▶ _WORK ITEM_:
If a line includes the word "Black", it belongs in the count; state the total for the data below and add nothing.

▶ _Stored entries_:

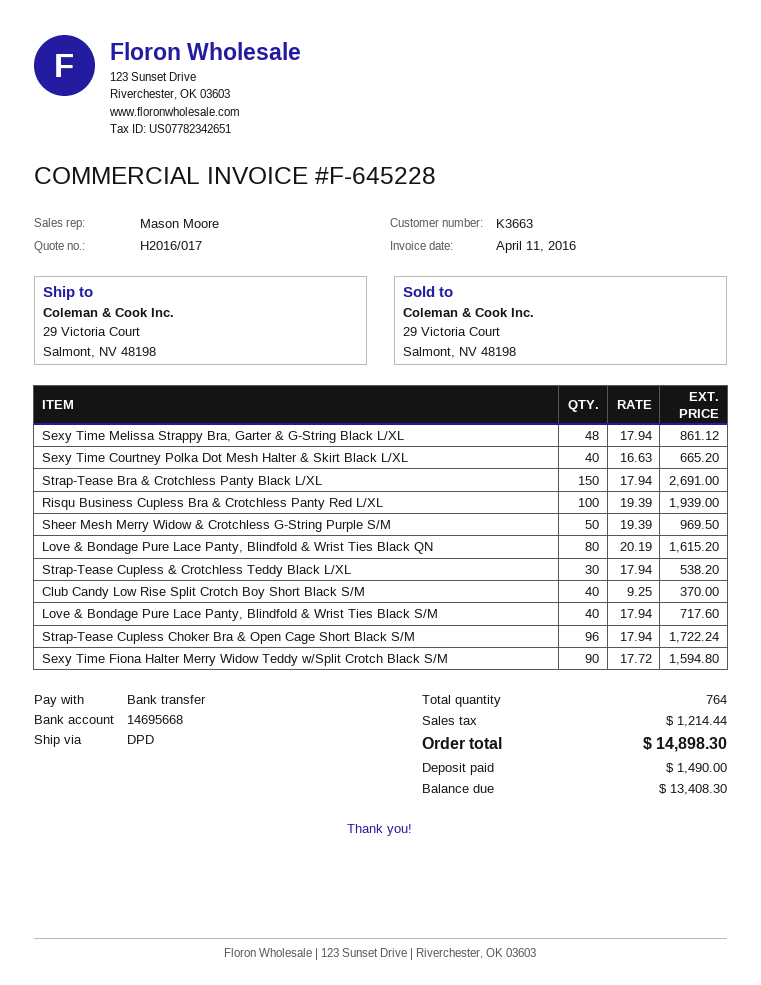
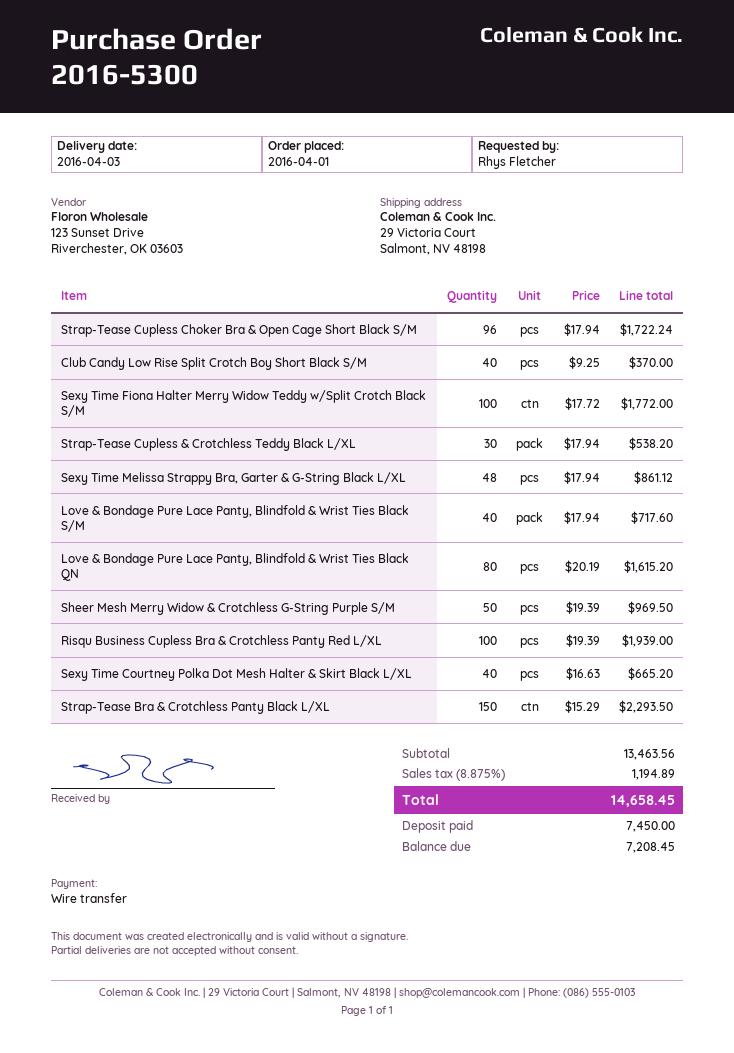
Strap-Tease Bra & Crotchless Panty Black L/XL: 150 x 17.94 = 2691.00 -> 150 x 15.29 = 2293.50
Sexy Time Fiona Halter Merry Widow Teddy w/Split Crotch Black S/M: 90 x 17.72 = 1594.80 -> 100 x 17.72 = 1772.00
tax: 1214.44 -> 1194.89
total: 14898.30 -> 14658.45
deposit: 1490.00 -> 7450.00
balance: 13408.30 -> 7208.45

▶ _OUTPUT FOR THIS TASK_:
2